EXERCISE PROMPT = Starting with the line that contains "the given CC." and stopping after the line that contains "the NR within", return each line below exactly as written, with no others.

SOURCE INFORMATION =
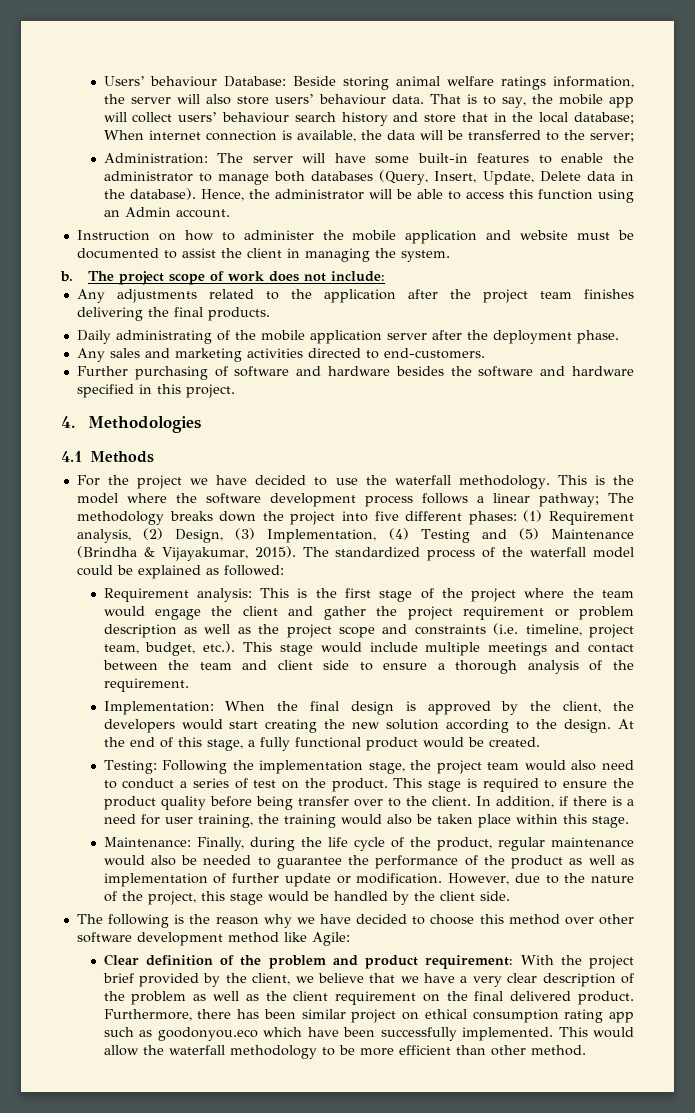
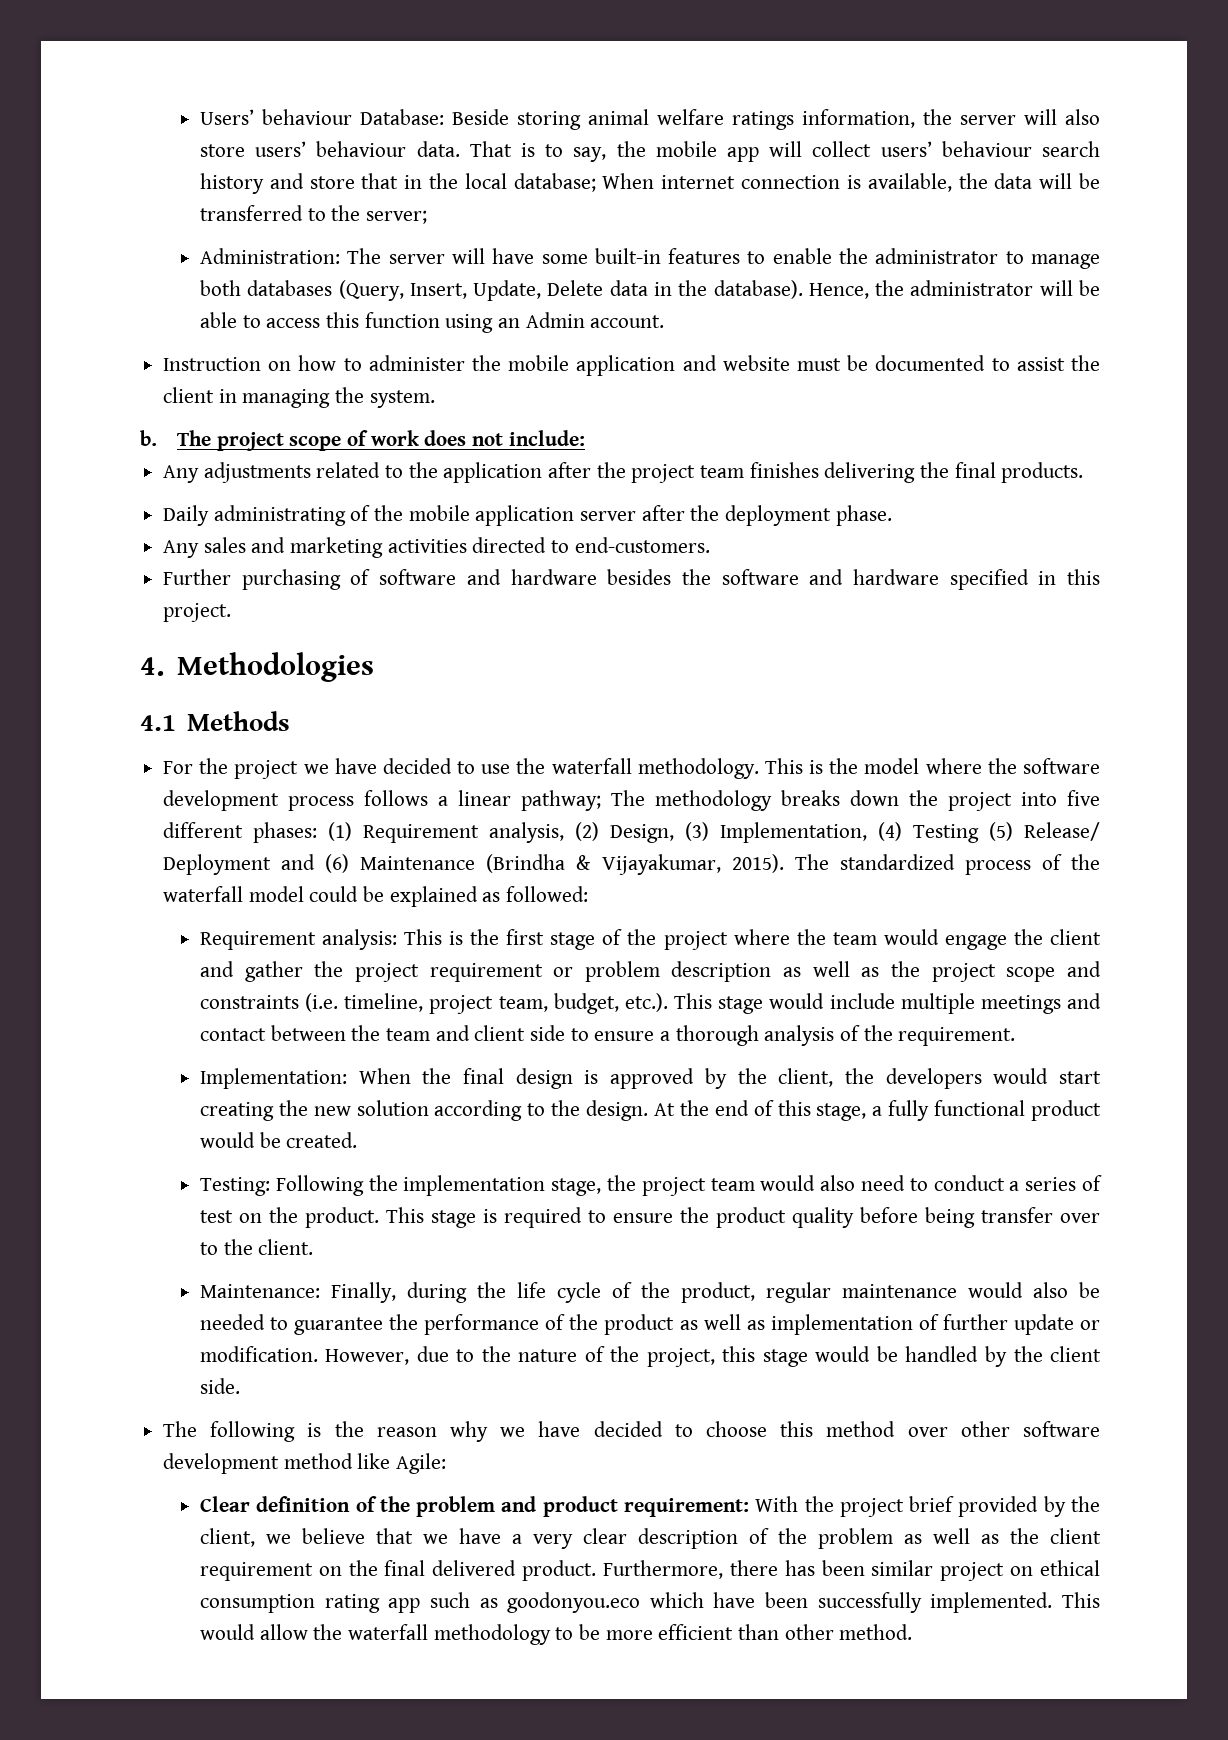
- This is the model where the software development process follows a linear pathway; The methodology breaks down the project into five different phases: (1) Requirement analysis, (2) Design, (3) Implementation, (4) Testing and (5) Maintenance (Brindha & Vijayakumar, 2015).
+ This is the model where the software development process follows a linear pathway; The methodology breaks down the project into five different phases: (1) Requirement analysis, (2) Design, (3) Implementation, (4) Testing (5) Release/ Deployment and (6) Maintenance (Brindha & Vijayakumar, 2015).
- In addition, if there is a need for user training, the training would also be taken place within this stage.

---

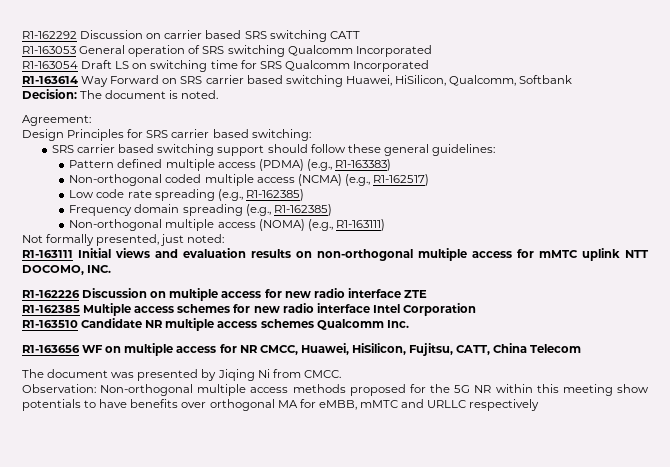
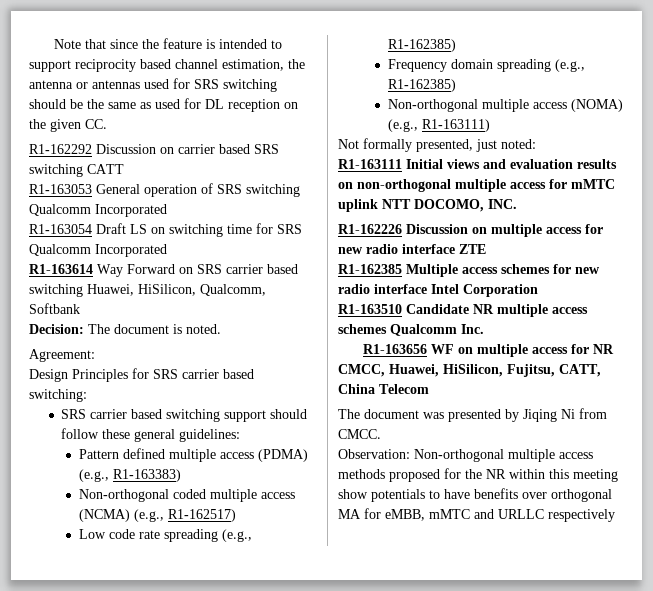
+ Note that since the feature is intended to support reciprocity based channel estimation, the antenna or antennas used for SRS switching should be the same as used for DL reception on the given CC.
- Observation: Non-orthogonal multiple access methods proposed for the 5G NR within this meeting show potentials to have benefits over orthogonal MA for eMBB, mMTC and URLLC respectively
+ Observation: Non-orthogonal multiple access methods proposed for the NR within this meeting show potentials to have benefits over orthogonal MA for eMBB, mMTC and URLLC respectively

YOUR RESPONSE =
+ Note that since the feature is intended to support reciprocity based channel estimation, the antenna or antennas used for SRS switching should be the same as used for DL reception on the given CC.
- Observation: Non-orthogonal multiple access methods proposed for the 5G NR within this meeting show potentials to have benefits over orthogonal MA for eMBB, mMTC and URLLC respectively
+ Observation: Non-orthogonal multiple access methods proposed for the NR within this meeting show potentials to have benefits over orthogonal MA for eMBB, mMTC and URLLC respectively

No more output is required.